**Task brief:**
Find the line that contains "text: Приложение ->" in the entries below. Restate it and every line after it, word for word, with no pictures.

**Input material:**
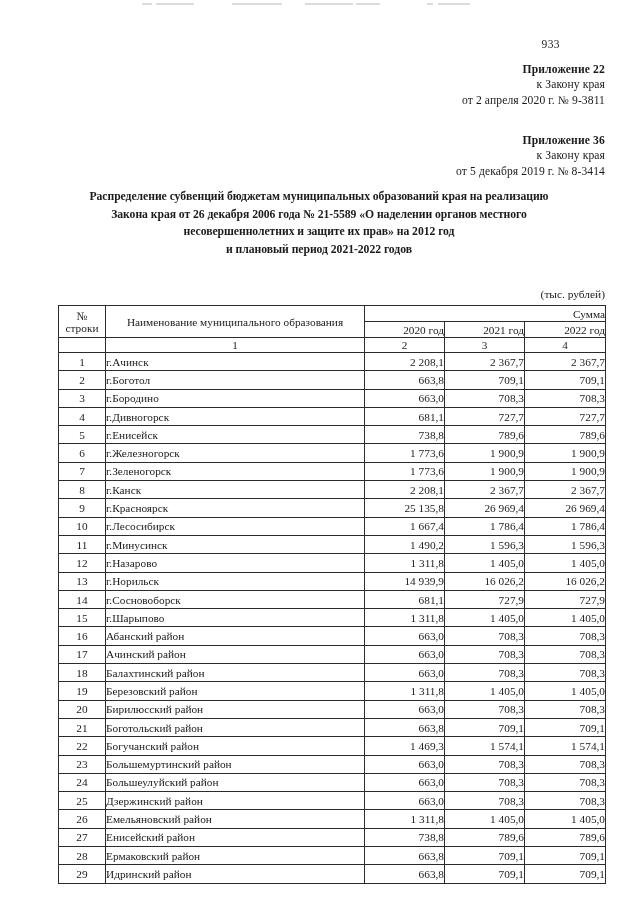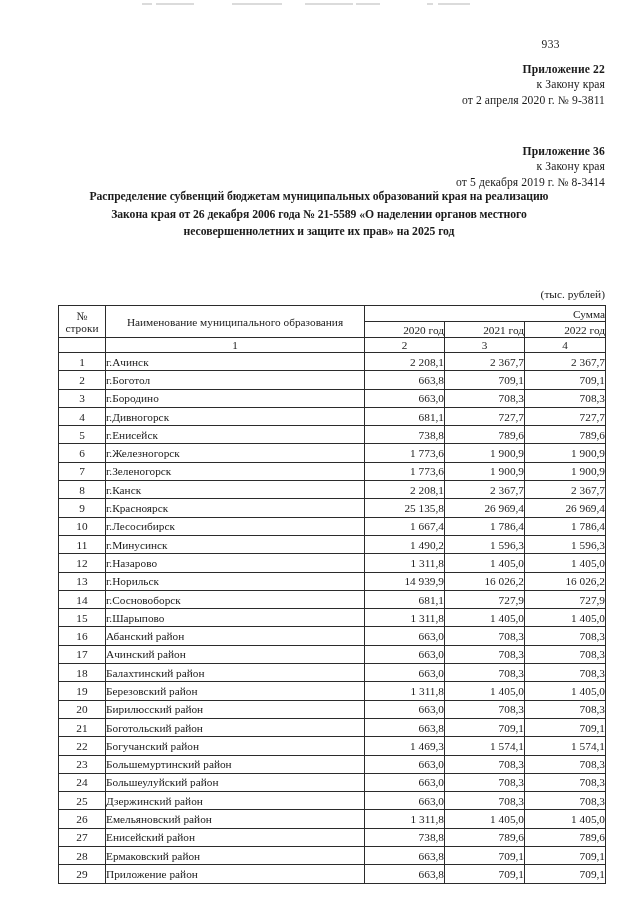"Приложение 36" .appendix-block.second { top: 144px -> 133px }
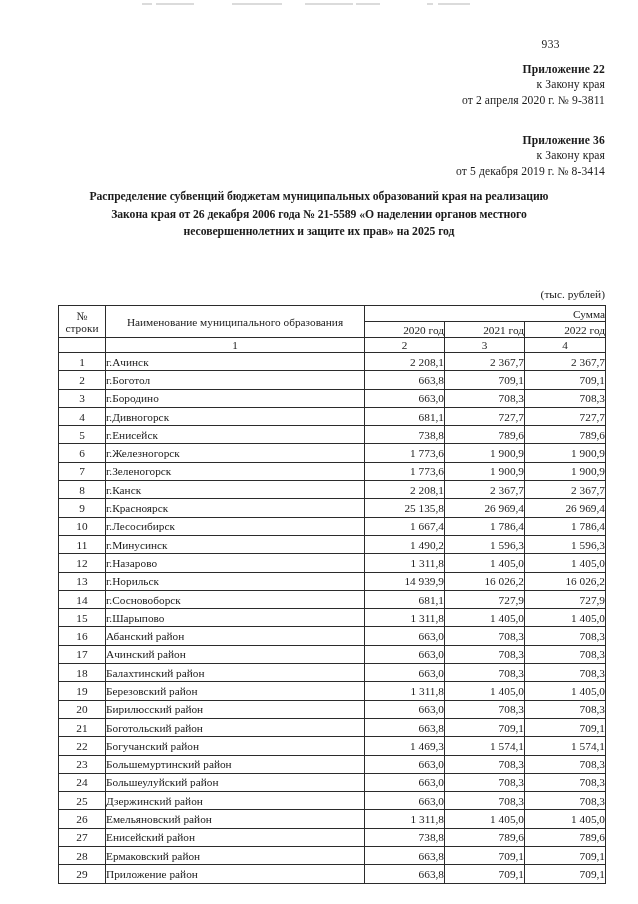"несовершеннолетних и защите их прав»" span { text: 2025 -> 2012 }
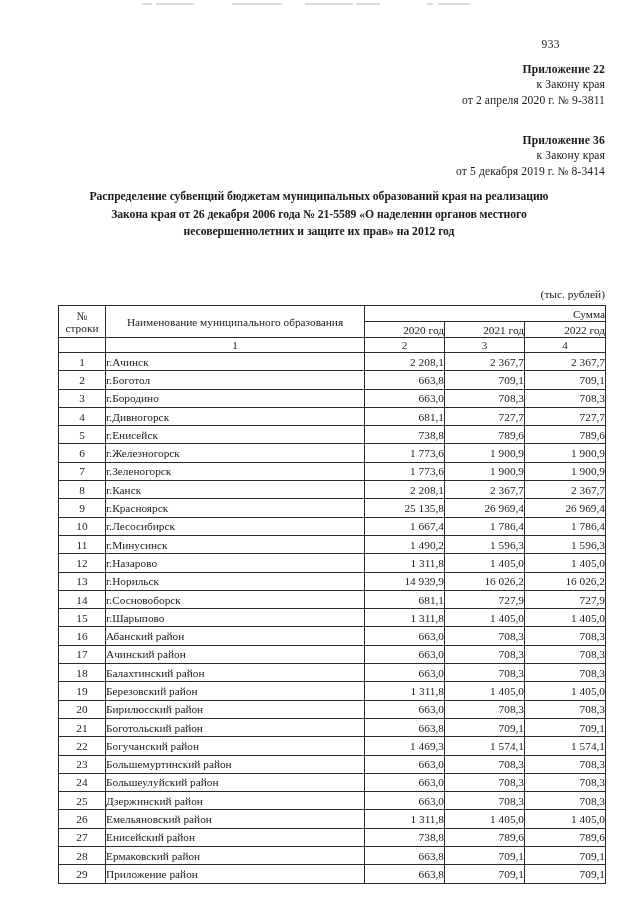"и плановый период 2021-2022 годов" span { html: none -> <span>и плановый период 2021-2022 годов</span> }
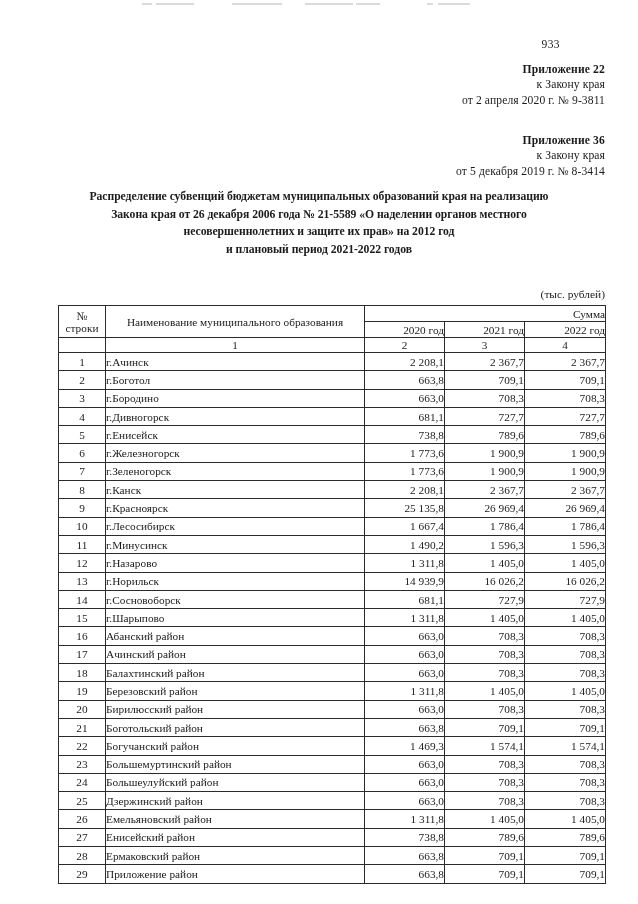"Приложение район" td.d-name { text: Приложение -> Идринский }
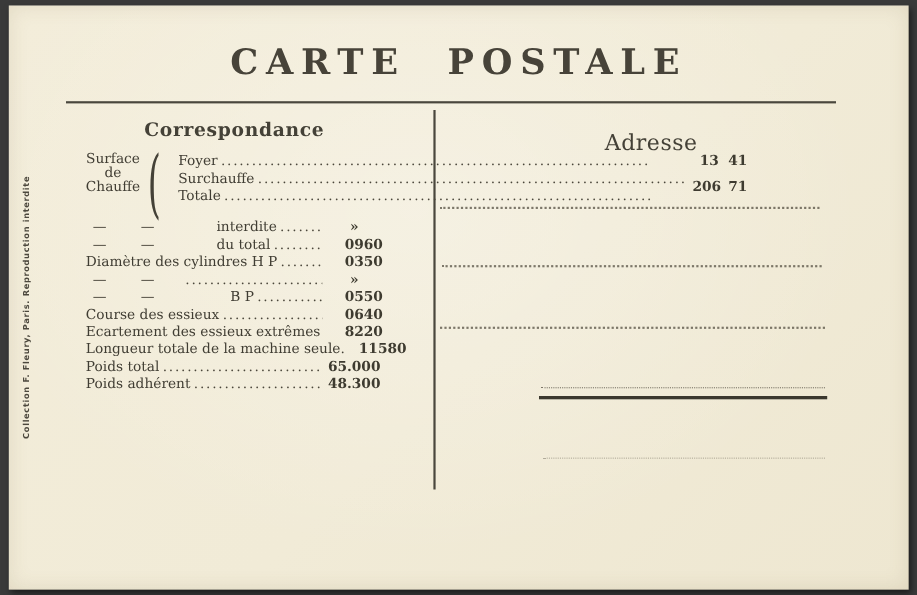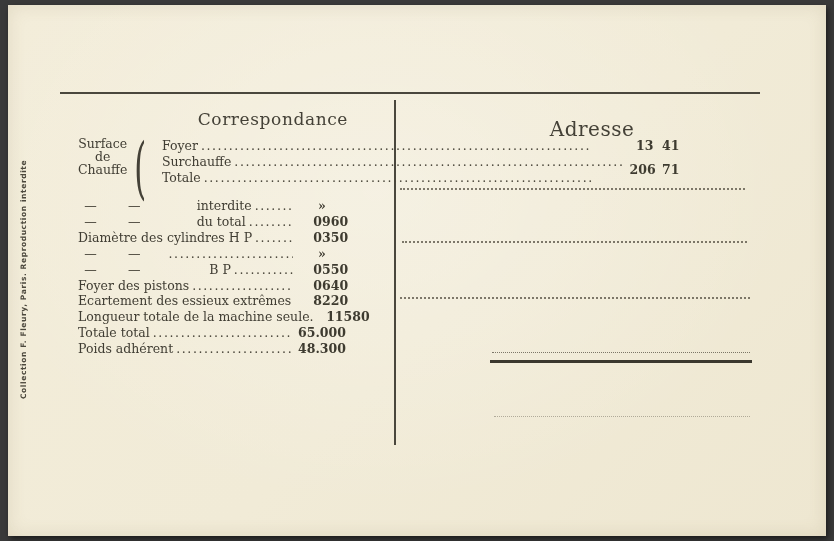"CARTE POSTALE" div.title { html: none -> <div>CARTE POSTALE</div> }
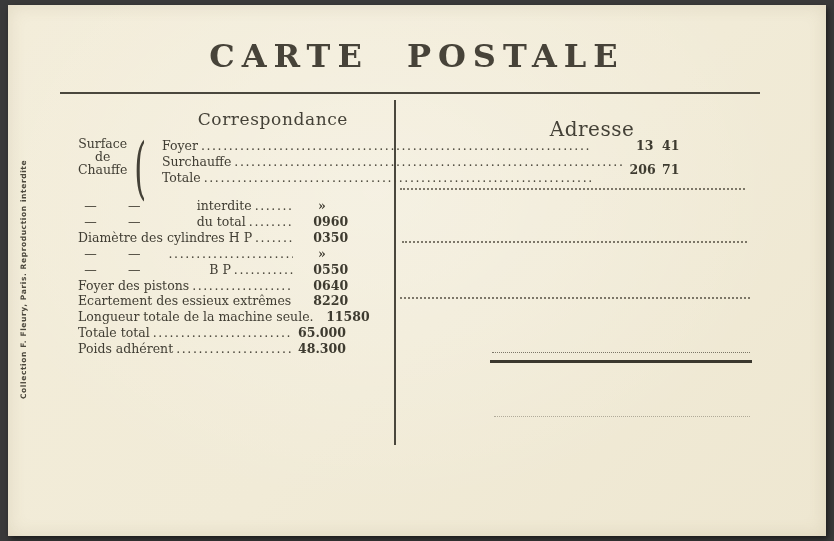"Correspondance" .col-heading { font-weight: none -> bold; text-align: right -> center }
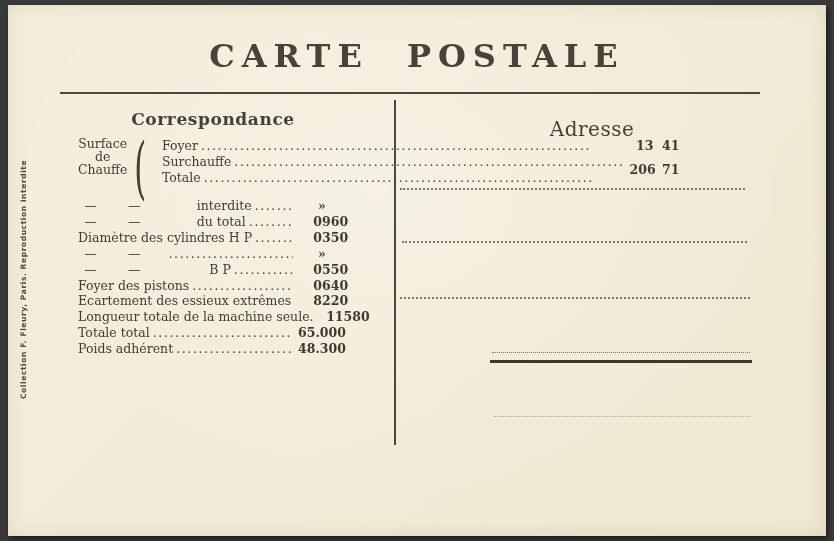"Foyer des pistons" span.lab { text: Foyer des pistons -> Course des essieux }
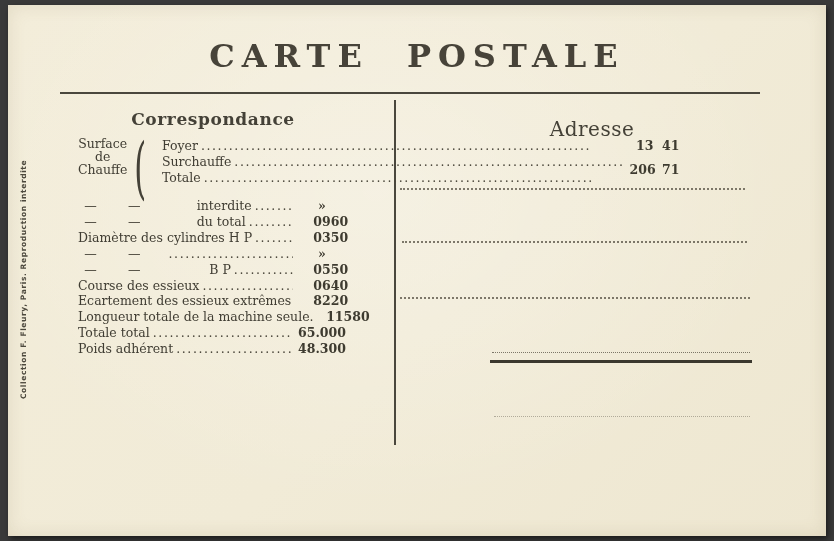"Totale total" span.lab { text: Totale -> Poids }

**Answer to the exercise:**
"Приложение район" td.d-name { text: Приложение -> Идринский }
"CARTE POSTALE" div.title { html: none -> <div>CARTE POSTALE</div> }
"Correspondance" .col-heading { font-weight: none -> bold; text-align: right -> center }
"Foyer des pistons" span.lab { text: Foyer des pistons -> Course des essieux }
"Totale total" span.lab { text: Totale -> Poids }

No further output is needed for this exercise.